This weekend I head to War! In Cooper's Lake Campground, near Butler/New Castle, PA, the SCA will be holding the 40th edition of the Pennsic War and I'll be there with 12,000 of my closest friends. For those of you who will be there, look for me around Highrafters Camp or at Heralds Point or the Pennsic University where I'll be teaching. I also suspect that I'll bring home more poetry and a continuation of the Haakon Saga (the Pennsic atmosphere seems to be conducive to writing), as well as various new possessions.
Today, in advance of vacation, I'm posting short verse.
The first, "The Silk Flood" (a verse meant to be the stef describing a poet's work) is written in a form Snorri calls iðurmæltr "repeatedly said", an echoic verse in which the last emphasized syllable in each line is echoed in the first syllable of the next. An example from the Old Icelandic corpus (Heilagra meyja drápa ‘Drápa about Holy Maidens’, verse 5):
Sæt Máría gjǫrði at gráta
gráti mædd í sonarins láti,
lát Júðanna fældi at fljóði,
fljóðit horfði á krossinn rjóðan;
rjóðandi þá flaut ok flóði
flóð táranna niðr um móður,
móður brjóstit strengt af stríði
stríðit bar sem engi síðan.
My verse:
segðú fjöl-dýr silk-Syf
silki-röddu brodda
broddinn riða brandéls
brandi-æfi væfi.
vefari af vill-draumr
draum-maðr fekk inn-saumar
saumlauss féll straumr-silki
silki-blaut þinn hlaup-mál
Prose order translation:
speak glorious silk-Syf [POET] /
silken-voice goads us /
goading fever of sword storms /
sword-ages you weave /
weaver of the wild dream /
the dreamer grasps the seams /
seamless flows the silk-stream /
silky smooth your word-flood.
English translation:
Speak o glorious silk-Syf
Silken voices fill us -
Filled with sword din's fever
Fevered tales you're weaving.
Weaver of our wild dreams
Dreamers grasp your seemings
Seamless runs the silk-stream
Silky-smooth your speeches.
The second pair of lausaversir is from a series of "practice poems" I wrote during last winter,
exercises to keep my hand in as it were. It's in English (forgive me, please!).

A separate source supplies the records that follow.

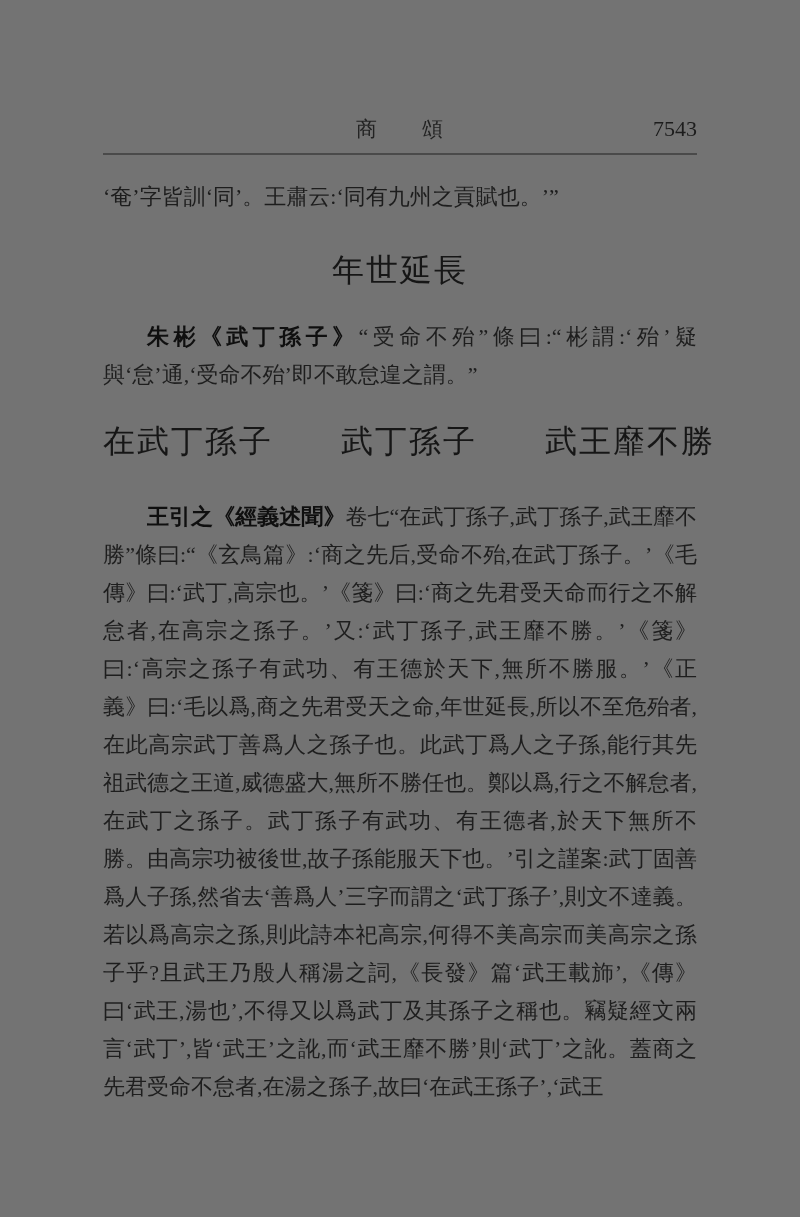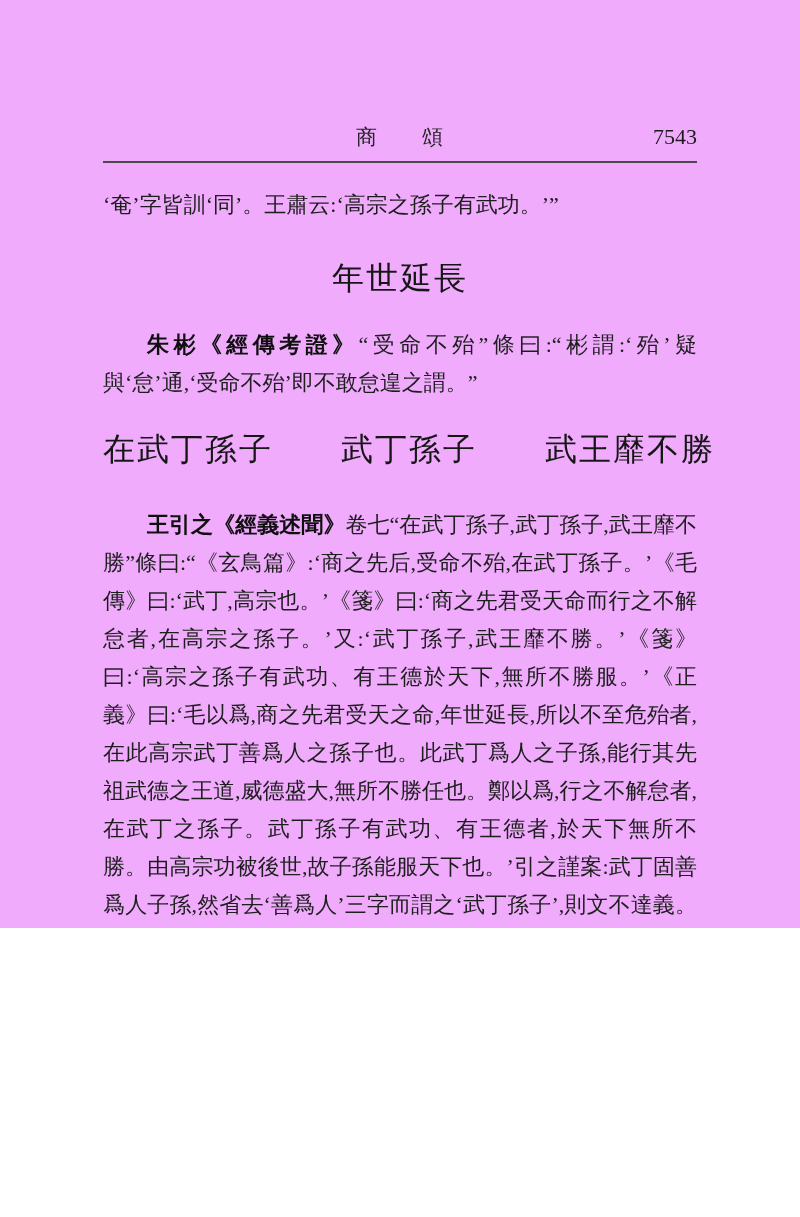--- a/index.html
+++ b/index.html
@@ -3,25 +3,25 @@
 <meta charset="utf-8">
 <style>
   html, body {
     margin: 0;
     padding: 0;
     background: #ffffff;
   }
   .page {
     position: relative;
     width: 800px;
-    height: 928px;
+    height: 1217px;
     margin: 0;
-    background: #f0abfc;
+    background: #737373;
     box-sizing: border-box;
-    padding: 12px 103px;
+    padding: 4px 103px;
     overflow: hidden;
     font-family: "Liberation Serif", "DejaVu Serif", serif;
     color: #1d1d1d;
   }
   .page-header {
     display: grid;
     grid-template-columns: 1fr auto 1fr;
     align-items: baseline;
     margin-top: 112px;
     font-size: 21px;
@@ -86,26 +86,26 @@
 
 <div class="page">
 
   <div class="page-header">
     <span class="running-title">商　　頌</span>
     <span class="page-number">7543</span>
   </div>
 
   <hr class="header-rule">
 
-  <p class="continuation">‘奄’字皆訓‘同’。王肅云:‘高宗之孫子有武功。’”</p>
+  <p class="continuation">‘奄’字皆訓‘同’。王肅云:‘同有九州之貢賦也。’”</p>
 
   <h1 class="section-title">年世延長</h1>
 
   <p class="body-para">
-    <span class="source-lead">朱彬《經傳考證》</span><span>“受命不殆”條曰:“彬謂:‘殆’疑與‘怠’通,‘受命不殆’即不敢怠遑之謂。”</span>
+    <span class="source-lead">朱彬《武丁孫子》</span><span>“受命不殆”條曰:“彬謂:‘殆’疑與‘怠’通,‘受命不殆’即不敢怠遑之謂。”</span>
   </p>
 
   <h1 class="section-title second">在武丁孫子　　武丁孫子　　武王靡不勝</h1>
 
   <p class="body-para long">
     <span class="source-lead">王引之《經義述聞》</span><span>卷七“在武丁孫子,武丁孫子,武王靡不勝”條曰:“《玄鳥篇》:‘商之先后,受命不殆,在武丁孫子。’《毛傳》曰:‘武丁,高宗也。’《箋》曰:‘商之先君受天命而行之不解怠者,在高宗之孫子。’又:‘武丁孫子,武王靡不勝。’《箋》曰:‘高宗之孫子有武功、有王德於天下,無所不勝服。’《正義》曰:‘毛以爲,商之先君受天之命,年世延長,所以不至危殆者,在此高宗武丁善爲人之孫子也。此武丁爲人之子孫,能行其先祖武德之王道,威德盛大,無所不勝任也。鄭以爲,行之不解怠者,在武丁之孫子。武丁孫子有武功、有王德者,於天下無所不勝。由高宗功被後世,故子孫能服天下也。’引之謹案:武丁固善爲人子孫,然省去‘善爲人’三字而謂之‘武丁孫子’,則文不達義。若以爲高宗之孫,則此詩本祀高宗,何得不美高宗而美高宗之孫子乎?且武王乃殷人稱湯之詞,《長發》篇‘武王載斾’,《傳》曰‘武王,湯也’,不得又以爲武丁及其孫子之稱也。竊疑經文兩言‘武丁’,皆‘武王’之訛,而‘武王靡不勝’則‘武丁’之訛。蓋商之先君受命不怠者,在湯之孫子,故曰‘在武王孫子’,‘武王</span>
   </p>
 
 </div>
 

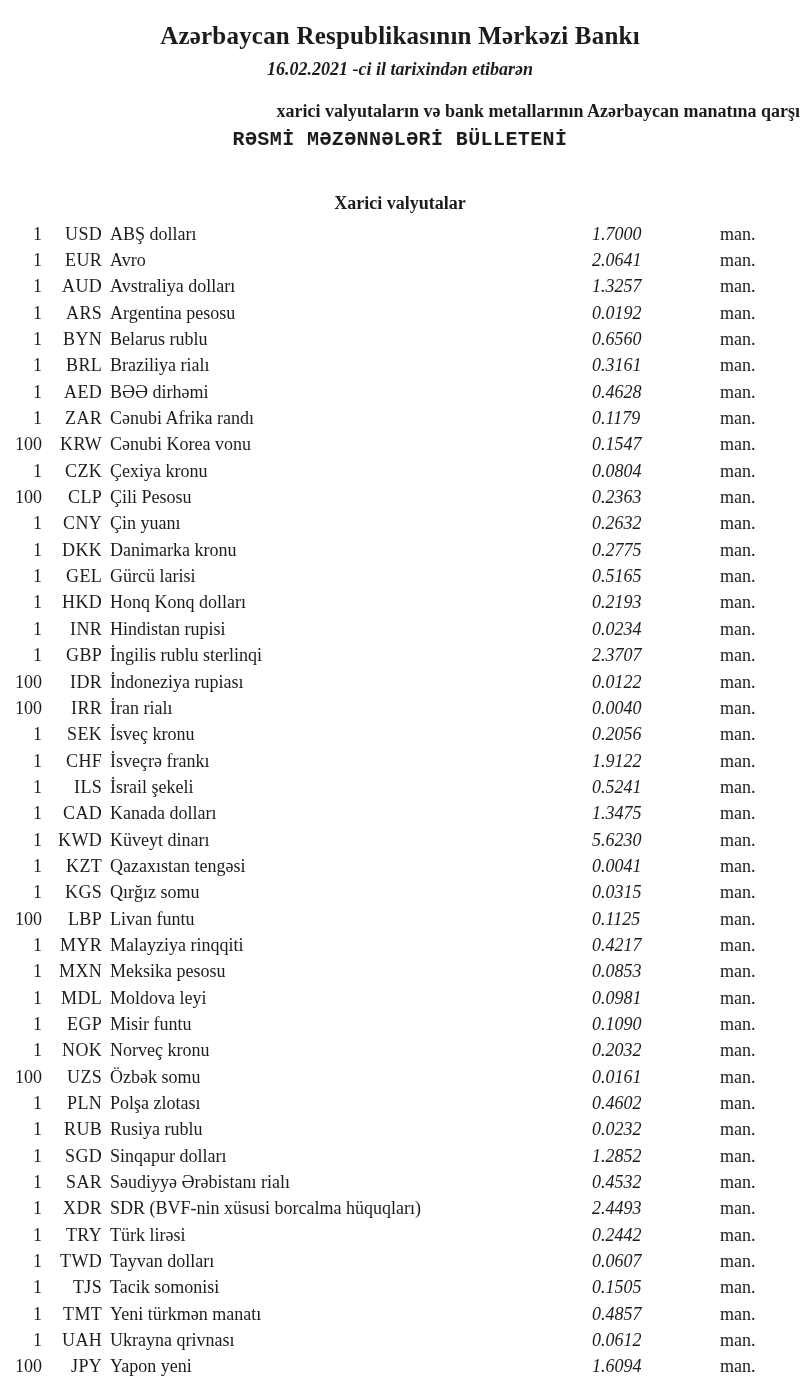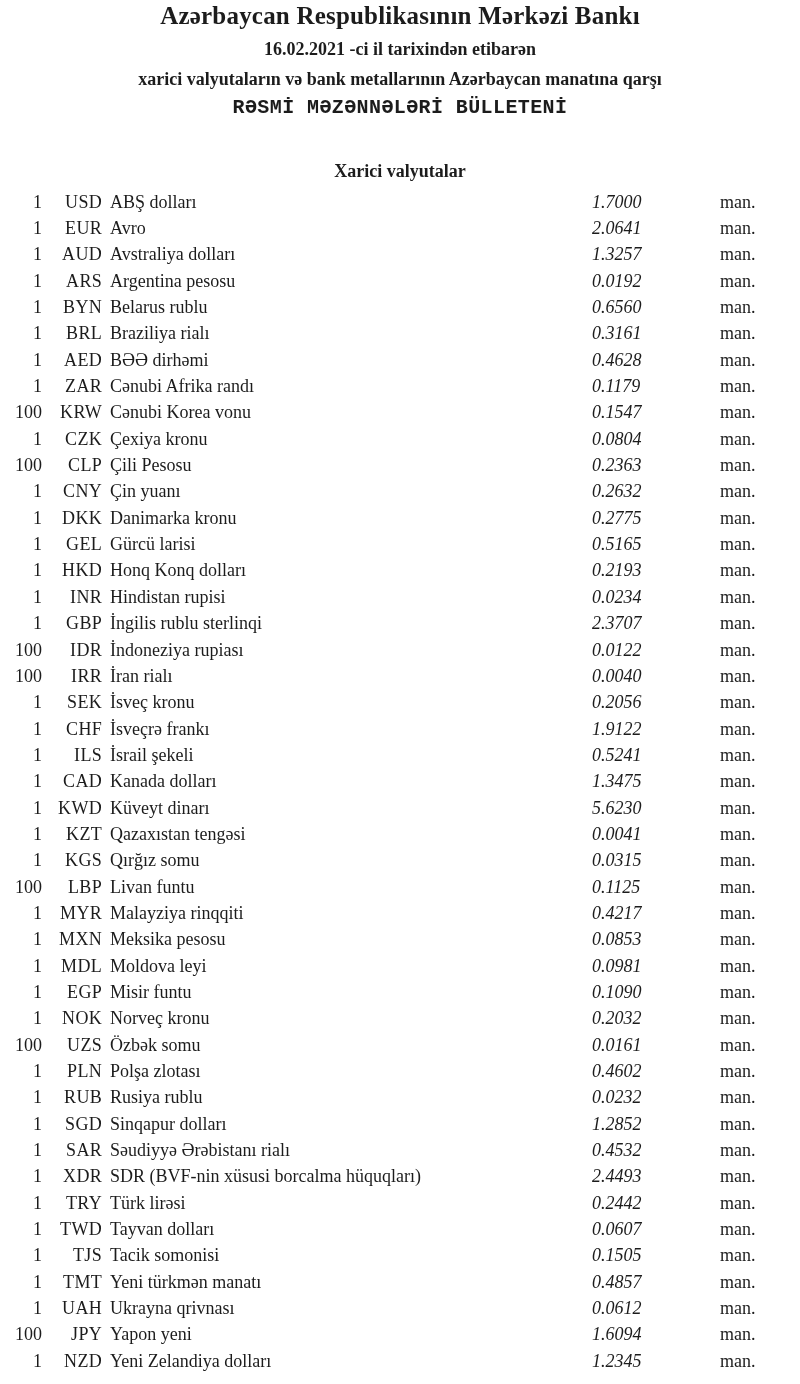--- a/index.html
+++ b/index.html
@@ -13,37 +13,39 @@
     color: #1c1c1c;
     font-family: "Liberation Serif", "DejaVu Serif", serif;
     overflow: hidden;
   }
   .page {
     width: 800px;
     height: 1384px;
   }
   .header {
     text-align: center;
-    padding-top: 2px;
+    padding-top: 22px;
     font-weight: bold;
   }
   .bank-name {
     font-size: 25px;
     line-height: 28px;
     letter-spacing: 0.2px;
   }
   .date-line {
     font-size: 18px;
     line-height: 22px;
     margin-top: 8px;
+    font-style: italic;
   }
   .subject-line {
     font-size: 18px;
     line-height: 22px;
-    margin-top: 8px;
+    margin-top: 20px;
+    text-align: right;
   }
   .bulletin-line {
     font-size: 20px;
     line-height: 24px;
     margin-top: 6px;
     letter-spacing: 0.4px;
     font-family: Liberation Mono, monospace;
   }
   .section-title {
     text-align: center;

The two verses together describe a phenomenon noted by my Laurel -
morning with a large number of blackbirds roosting in the trees over his car:
Odin's heralds unleash
Untold voices under
skald-lord's window. Sunna's
song-thralls end our long sleep.
Rain from war-gulls rattles
Wrath on gold-slopes Hrafni
Fire-drake shivers frightened
Flees from corse-hawks leavings
Hope you enjoy these. Comments are gratefully accepted!